Twenty seven years ago today I became a father for the first time. It was just gone 3 am when my son Jonathon made an appearance at a Bedfordshire hospital.
His arrival followed a harrowing seven hours for his mum, and me shouting myself hoarse with regular cries of “Heave!”….. An unhelpful yell that made it appear the delivery room was the scene of intermittent rugby scrums.
Towards the end of her long labour, the doctor and midwife informed my wife Karen and I there was a requirement the use a ventouse, to aid in the delivery of our child.
I was shocked at this revelation as, in my early morning tiredness, I misheard this as mongoose. The thought of the birth process being aided by a meerkat like carnivore, more famous for fighting cobras, deeply alarmed me.

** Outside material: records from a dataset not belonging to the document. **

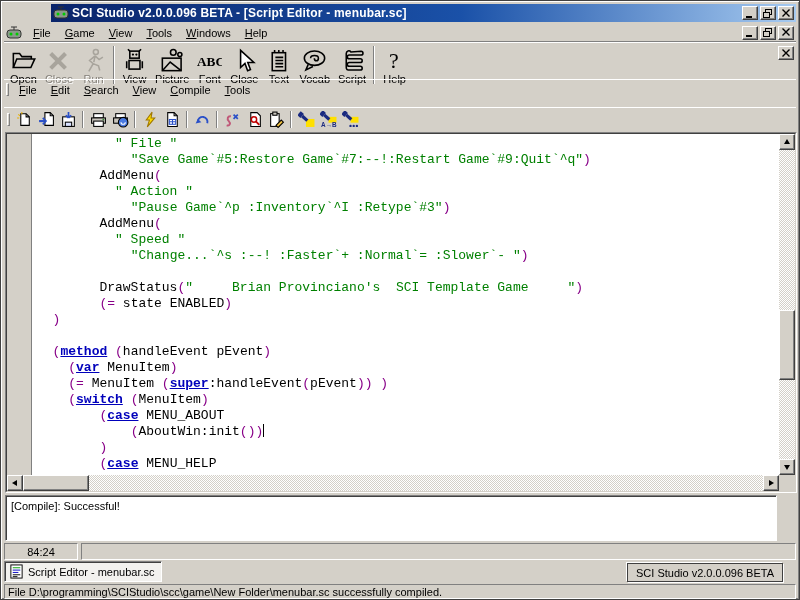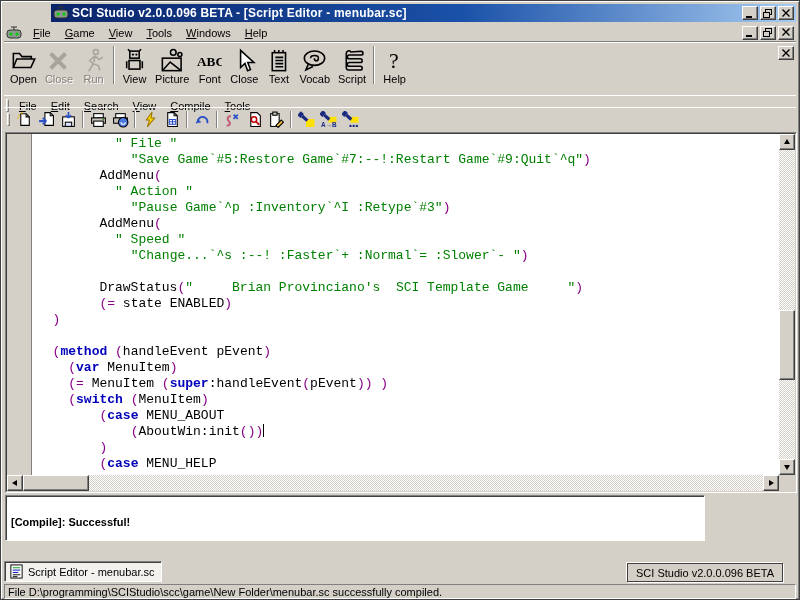"File Edit Search View Compile" .menubar2 { top: 94px -> 78px }
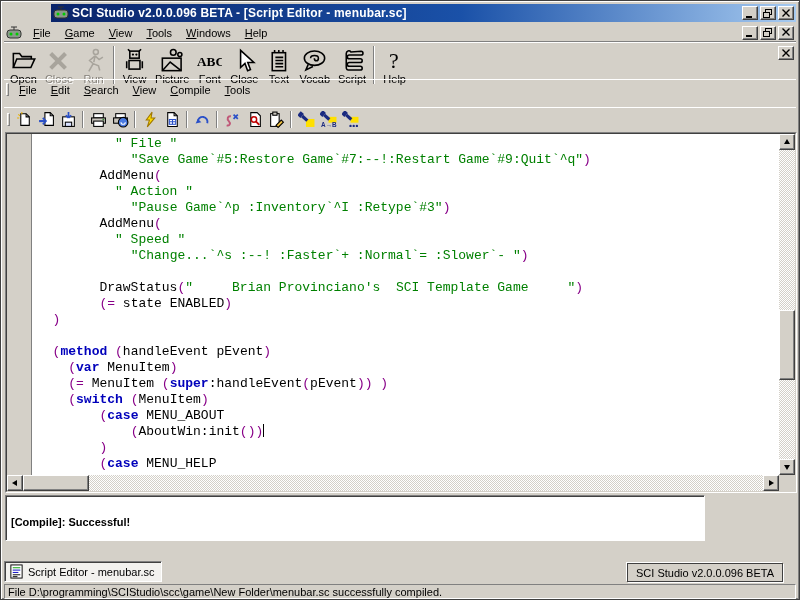"method" .tok-k { text-decoration: none -> underline }
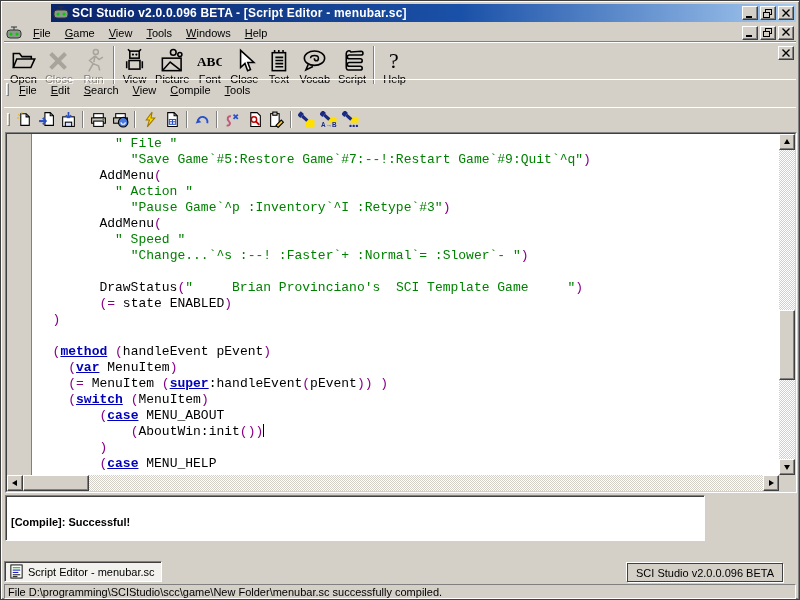"[Compile]: Successful!" .output-panel { font-weight: bold -> none; padding: 20px 5px -> 4px 5px; width: 700px -> 772px }
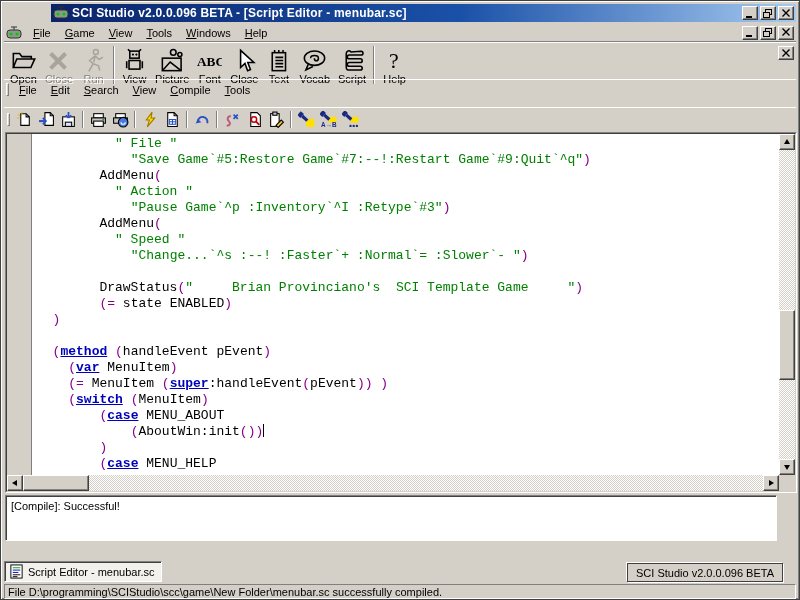"84:24" div.status-row { html: none -> <div> <div>84:24</div> <div></div> </div> }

I whispered my concerns to Karen at the time, who through gritted teeth and substantial pain growled back “They said ventouse you idiot, not mongoose!”
“What type of animal is a ventouse?” I inquired, still unsure as to what the medical team planned to utilise in the delivery of our, as yet, unborn child.
“It’s not an animal you fool!….. Its a suction device that’s attached to the baby’s head, assisting in the delivery.” my understandably irritated and exhausted wife snapped back.
“So it’s nothing like a meerkat, then?” I asked, seeking re-assurance.
“Don’t be so bloody stupid!…… How the hell would a meerkat be able to help deliver a child?” she replied, red of face and still with teeth gritted.
I’m not sure why, but at this point of the proceedings I sensed I might have been starting to upset my long-suffering spouse. I might have being overthinking the situation, but I concluded there might be something to the adage “Hell has no fury like a woman you antagonise during childbirth.”
Personally, I thought I was being very supportive in airing concerns for my wife and child’s wellbeing. However, my spouse’s recent delivery room behaviour hinted she had contradictory feelings about the value of my input.
Desperate to appease her, I then had the inspirational epiphany of whistling Karen a medley of songs from her favourite musical The Sound of Music.
She remained tight lipped while I implemented the musical strategy aimed at distracting her through the pain of labour. However, when she elbowed me in the testicles halfway through an enthusiastically tooted version of My Favourite Things, it became clear whistling shrilly in her lughole wasn’t one of her favourite things.
Even my moving rendition of Edelweiss, which at one point had a nurse welling up with tears, didn’t seem to be appreciated by my ungrateful missus. What’s wrong with her I thought to myself, she’s never this high maintenance.
As Karen concentrated at the task ahead, the midwife asked me “Do you know ‘So Long, Farewell’?”. I responded “Yes, do you want me to whistle it?”, to which she replied “No, but if your don’t stop arsing around it’s advice you may have to adhere to!”
Shortly after that conversation with the midwife, my son was born. We’d already decided on the name Jonathon, after the ex-Grandstand presenter Frank Bough.
It was moving to see my exhausted Karen smile as she cradled her baby boy in her arms. He lay peacefully gazing back up to his mother through the blurred vision of a newborn child; while I stood on the periphery capturing the moment with my Olympus Trip 35mm camera.
After a short time bonding with her infant, Karen passed me my boy to hold for the first time. It was a clumsy exchange during which I nearly dropped the baby and she nearly broke my Olympus Trip camera.
My inaugural cradling of my son was an emotional experience, during which he gurgled back at me as I took hold of him. Sadly the peacefulness was fleeting as it wasn’t long before Jonathon started crying in my arms……… How the hell was I suppose to know he wouldn’t like me to whistle A Lonely Goat Herd to him?!